Baldanta S, Guevara G, Navarro-Llorens JM
SEVA-Cpf1, a CRISPR-Cas12a vector for genome editing in cyanobacteria
Microb Cell Fact. 2022 May 28;21(1):103
DOI: 10.1186/s12934-022-01830-4
RESUMEN
Introducción: Las cianobacterias son autótrofos fotosintéticos con alta plasticidad metabólica y capacidad para crecer utilizando CO2 y luz solar, lo que hace que tengan un tremendo potencial en aplicaciones industriales. La tecnología CRISPR se ha utilizado en la edición genética de cianobacterias en procesos de ingeniería metabólica. A pesar de los avances significativos en la edición del genoma en varias cepas de cianobacterias, la falta de herramientas genéticas adecuadas sigue siendo un factor limitante en comparación con otras especies de laboratorio modelo.
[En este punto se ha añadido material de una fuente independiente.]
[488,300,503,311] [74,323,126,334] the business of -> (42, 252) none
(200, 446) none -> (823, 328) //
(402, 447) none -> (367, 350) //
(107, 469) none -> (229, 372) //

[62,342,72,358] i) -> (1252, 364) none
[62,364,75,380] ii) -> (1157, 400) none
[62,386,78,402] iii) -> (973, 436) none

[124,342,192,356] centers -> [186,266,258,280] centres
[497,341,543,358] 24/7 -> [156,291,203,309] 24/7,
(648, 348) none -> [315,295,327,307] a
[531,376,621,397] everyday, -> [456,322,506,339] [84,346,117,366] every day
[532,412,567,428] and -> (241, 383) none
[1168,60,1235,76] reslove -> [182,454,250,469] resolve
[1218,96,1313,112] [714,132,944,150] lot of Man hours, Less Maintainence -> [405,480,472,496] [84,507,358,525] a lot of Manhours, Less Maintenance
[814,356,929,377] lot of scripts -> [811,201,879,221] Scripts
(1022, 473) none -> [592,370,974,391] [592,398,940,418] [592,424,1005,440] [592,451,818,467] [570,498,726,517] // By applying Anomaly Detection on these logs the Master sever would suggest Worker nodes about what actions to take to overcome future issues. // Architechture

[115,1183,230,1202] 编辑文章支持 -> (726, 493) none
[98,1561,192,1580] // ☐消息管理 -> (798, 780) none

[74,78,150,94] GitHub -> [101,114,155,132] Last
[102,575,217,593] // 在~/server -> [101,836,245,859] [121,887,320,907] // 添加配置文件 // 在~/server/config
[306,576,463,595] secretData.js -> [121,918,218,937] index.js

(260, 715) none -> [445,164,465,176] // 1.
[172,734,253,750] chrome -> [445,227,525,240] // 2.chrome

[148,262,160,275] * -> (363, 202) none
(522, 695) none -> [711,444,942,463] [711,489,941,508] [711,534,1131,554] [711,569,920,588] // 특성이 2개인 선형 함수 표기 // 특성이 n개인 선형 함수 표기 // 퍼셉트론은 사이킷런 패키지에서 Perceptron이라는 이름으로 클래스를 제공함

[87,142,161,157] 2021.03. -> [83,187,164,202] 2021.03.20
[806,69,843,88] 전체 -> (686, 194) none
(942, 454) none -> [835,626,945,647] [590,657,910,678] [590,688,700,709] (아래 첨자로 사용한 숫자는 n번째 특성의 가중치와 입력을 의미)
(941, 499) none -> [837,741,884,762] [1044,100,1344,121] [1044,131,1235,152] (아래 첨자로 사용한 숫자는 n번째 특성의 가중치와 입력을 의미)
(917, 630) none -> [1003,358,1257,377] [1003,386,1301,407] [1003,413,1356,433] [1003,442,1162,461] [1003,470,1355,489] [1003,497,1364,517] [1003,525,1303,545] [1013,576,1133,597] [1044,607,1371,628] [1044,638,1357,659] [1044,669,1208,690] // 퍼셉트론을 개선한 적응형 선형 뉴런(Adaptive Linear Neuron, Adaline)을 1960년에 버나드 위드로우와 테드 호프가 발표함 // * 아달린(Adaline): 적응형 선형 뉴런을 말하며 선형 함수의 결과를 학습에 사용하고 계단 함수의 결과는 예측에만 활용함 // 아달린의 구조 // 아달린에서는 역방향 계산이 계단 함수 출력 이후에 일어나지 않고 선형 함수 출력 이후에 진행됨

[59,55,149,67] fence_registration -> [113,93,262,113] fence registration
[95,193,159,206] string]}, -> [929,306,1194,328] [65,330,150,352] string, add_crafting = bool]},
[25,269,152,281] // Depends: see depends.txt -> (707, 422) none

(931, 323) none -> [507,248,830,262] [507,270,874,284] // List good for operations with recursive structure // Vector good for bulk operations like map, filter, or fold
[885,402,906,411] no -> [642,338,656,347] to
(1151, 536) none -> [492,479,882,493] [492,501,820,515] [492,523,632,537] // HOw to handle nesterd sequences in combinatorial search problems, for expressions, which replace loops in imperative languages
Entre las limitaciones, una de las principales es contar con un banco plásmidos versátiles que puedan facilitar el uso de la tecnología CRISPR. Resultados: En este estudio se desarrollaron varios vectores CRISPR-Cpf1 basados en los plásmidos SEVA (Figura 1). La colección SEVA son vectores con elementos modulares que se pueden intercambiar y modificar llamados cargos (p. ej. Origen de replicación, resistencia, etc.). Como primer paso se probaron plásmidos con un origen de replicación RSF1010, de amplio espectro. Estos plásmidos fueron capaces de transformar no solo cianobacterias modelo si no también una cianobacteria extremófila, Chroococcidiopsis sp. Una vez verificada la capacidad de transformación, se construyeron vectores SEVA con los elementos del sistema CRISPR-Cpf1 y se demostró que la capacidad de transformación se mantenía en todas las cepas de cianobacterias probadas, también se pudo transformar naturalmente Synechosystis sp. Finalmente, como prueba de concepto se procedió a la deleción sin marca del gen nblA en Synechocystis sp. PCC 6803, demostrando que los plásmidos SEVA basados en la tecnología CRISPR-Cpf1 construidos en este trabajo se pueden usar para la modificación genética de cianobacterias. Conclusiones: En este estudio se han desarrollados vectores de edición genética mediante el sistema CRISPR-Cpf1 basados en los plásmidos SEVA. De acuerdo a los resultados obtenidos estos vectores son de fácil manipulación en el laboratorio, capaces de transformar por conjugación o naturalmente diferentes especies de cianobacterias, además de presentar una tasa alta de eliminación del plásmido para futuras ediciones. Todo esto hace que los plásmidos obtenidos sean una herramienta de gran utilidad con una amplia gama de aplicaciones que pueden ir desde la ingeniería metabólica y estudios de ciencia básica.